The paramedic in the back was right. One of the possible call signs of major head injury, particularly after an assault, is that the soft tissue of the entire face and head swells rapidly to a great, bloated, unrecognizable gargoyle. The face of the injured man had begun swelling back on the pavement; by the time the ambulance swerved into the A and E bay at the Royal, the face was like a football. The doors crashed open; the gurney was lowered into the care of the trauma team. There were three doctors under the command of the consultant, Mr. Carl Bateman; these were an anaesthetist and two juniors; there were also three nurses.

They enveloped the gurney, lifted the patient (still on the spine board) onto one of their own trolleys and wheeled him away. “I’ll need my spine board back,” shouted the paramedic, but no-one heard him. He would have to collect it the next day. The policeman scrambled out.

“Where do I go?” he asked.

“In there,” said the paramedic, “but don’t get in the way.” The constable nodded obediently and trotted through the swing doors, still hoping for a statement. The only one he got was from a senior staff nurse.

“Sit there,” she said, “and don’t get in the way.” Within half an hour Paradise Way was a buzz of activity. A uniformed inspector from the Dover Street police station, known simply in those parts as the Dover ‘nick’, had taken charge. The street up and down from the attack site had been cordoned off with striped tape. A dozen officers were quartering the area, concentrating on the shops along the parade and the six floors of flats that stood above them. The apartments across the road from the scene of the crime were of particular interest, for anyone looking out and down might well have seen it all. But it was uphill work. Reactions varied from genuine apology through bovine denial to outright abuse. The door-knocking went on.

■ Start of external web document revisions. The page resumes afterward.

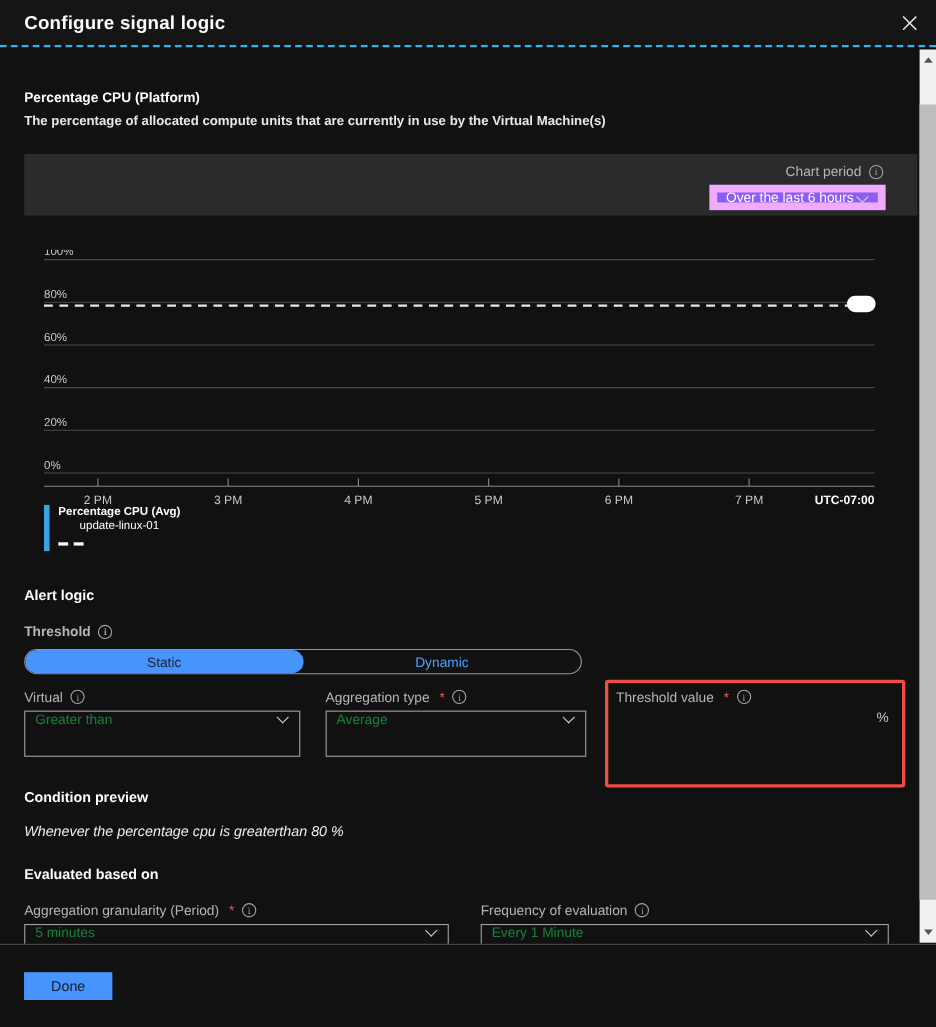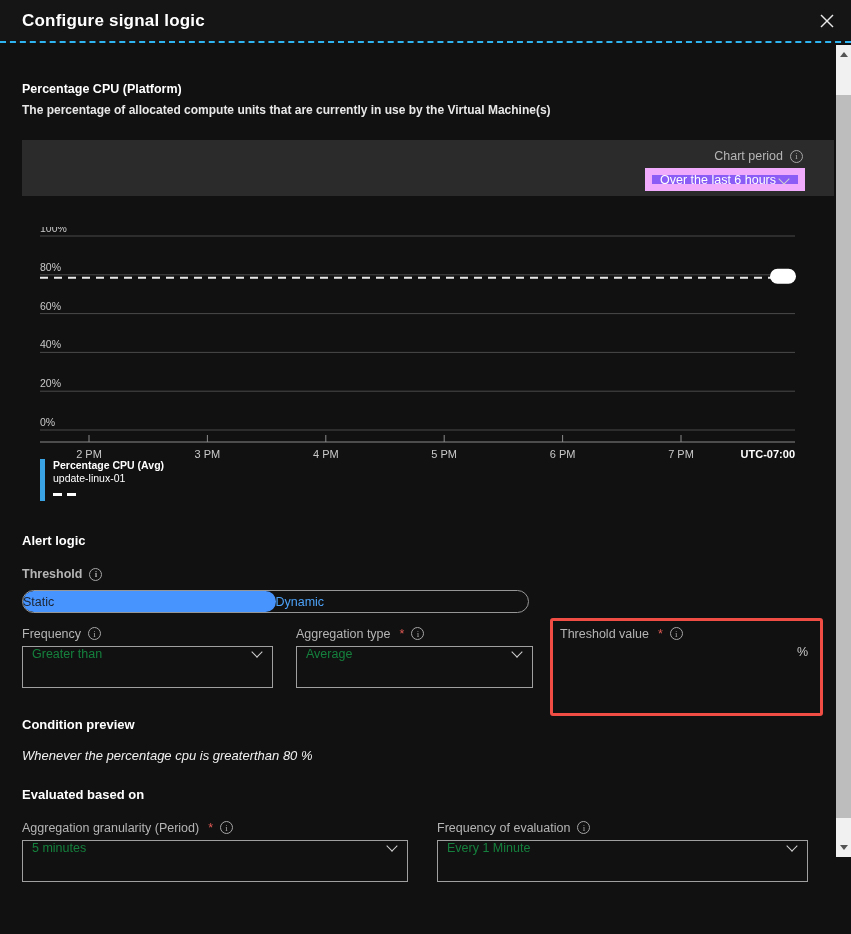--- a/index.html
+++ b/index.html
@@ -46,21 +46,21 @@
   svg text { font-family:"Liberation Sans", sans-serif; }
   .grid-line { stroke:#4a4a4a; stroke-width:1; }
   .axis-line { stroke:#8a8a8a; stroke-width:1; }
   .ytick { fill:#c9c9c9; font-size:10.5px; }
   .xtick { fill:#c9c9c9; font-size:11px; }
   .utc { fill:#ffffff; font-size:11px; font-weight:bold; }
   .thresh { stroke:#e9e9e9; stroke-width:2; stroke-dasharray:8 6; }
   .handle { fill:#ffffff; }
 
   
-  .legend { display:flex; margin-top:-4px; margin-left:18px; }
+  .legend { display:flex; margin-top:-4px; margin-left:18px;text-align:center; }
   .legend-bar { width:5px; height:42px; background:#3aa3e3; }
   .legend-txt { margin-left:8px; font-size:10.5px; line-height:13px; }
   .legend-metric { font-weight:bold; }
   .legend-dash { margin-top:8px; display:flex; gap:5px; align-items:center; }
   .legend-dash i { display:block; width:9px; height:3px; background:#fff; }
 
   
   .h-section { font-size:13px; font-weight:bold; }
   .alert-logic-h { margin-top:32px; }
   .lbl { display:flex; align-items:center; gap:7px; font-size:12.5px; color:#b5b5b5; }
@@ -72,21 +72,21 @@
     font-size:9px; color:#a6a6a6; font-style:normal; cursor:pointer; flex:none;
   }
   .info::after { content:"i"; font-family:"Liberation Serif", serif; }
   .req { color:#e05a54; margin-left:2px; }
 
   
   .toggle {
     margin-top:9px; width:507px; height:23px; border:1px solid #969696;
     border-radius:12px; display:flex; overflow:hidden; background:#111;
   }
-  .toggle-opt { flex:1; display:flex; align-items:center; justify-content:flex-start; font-size:12.5px; cursor:pointer; }
+  .toggle-opt { flex:1; display:flex; align-items:center; justify-content:center; font-size:12.5px; cursor:pointer; }
   .toggle-opt.sel { background:#4894fe; color:#1b2430; border-radius:12px; }
   .toggle-opt.unsel { color:#4da2f8; }
 
   
   .fields-row { margin-top:13px; display:flex; }
   .field { display:flex; flex-direction:column; }
   .field-lbl { height:15px; }
   .dd {
     margin-top:5px; height:42px; background:#111; border:1px solid #a0a0a0;
     display:flex; padding:0 9px; font-size:12.5px; color:#15803d; cursor:pointer;
@@ -235,21 +235,21 @@
         </div>
         <div class="toggle-opt unsel">
           <span>Dynamic</span>
         </div>
       </div>
 
       <div class="fields-row">
 
         <div class="field f-operator">
           <div class="lbl field-lbl">
-            <span>Frequency</span>
+            <span>Virtual</span>
             <span class="info"></span>
           </div>
           <div class="dd">
             <span class="dd-text">Greater than</span>
             <span class="chev"></span>
           </div>
         </div>
 
         <div class="field f-agg">
           <div class="lbl field-lbl">
@@ -309,14 +309,17 @@
       <div class="sb-arrow up">
           <div class="tri-up"></div>
         </div>
       <div class="sb-thumb"></div>
       <div class="sb-arrow down">
           <div class="tri-down"></div>
         </div>
     </div>
   </div>
 
+  <div class="ftr">
+    <button class="done-btn">Done</button>
+  </div>
 
 </div>
 
 </body></html>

The inspector had quickly called for a fellow-rank officer from CID, for it was clear this was a job for detectives. At the Dover nick D I Jack Burns had been summoned from a half-drunk and much-treasured cup of tea in the canteen to the presence of Detective Superintendent Alan Parfitt to be told to take over the Paradise Way mugging. He protested that he was handling a chain of car thefts, a hit-and-run and was due in court the next morning. To no avail. Shortage of staff, he was told. August, bloody August, he growled as he left.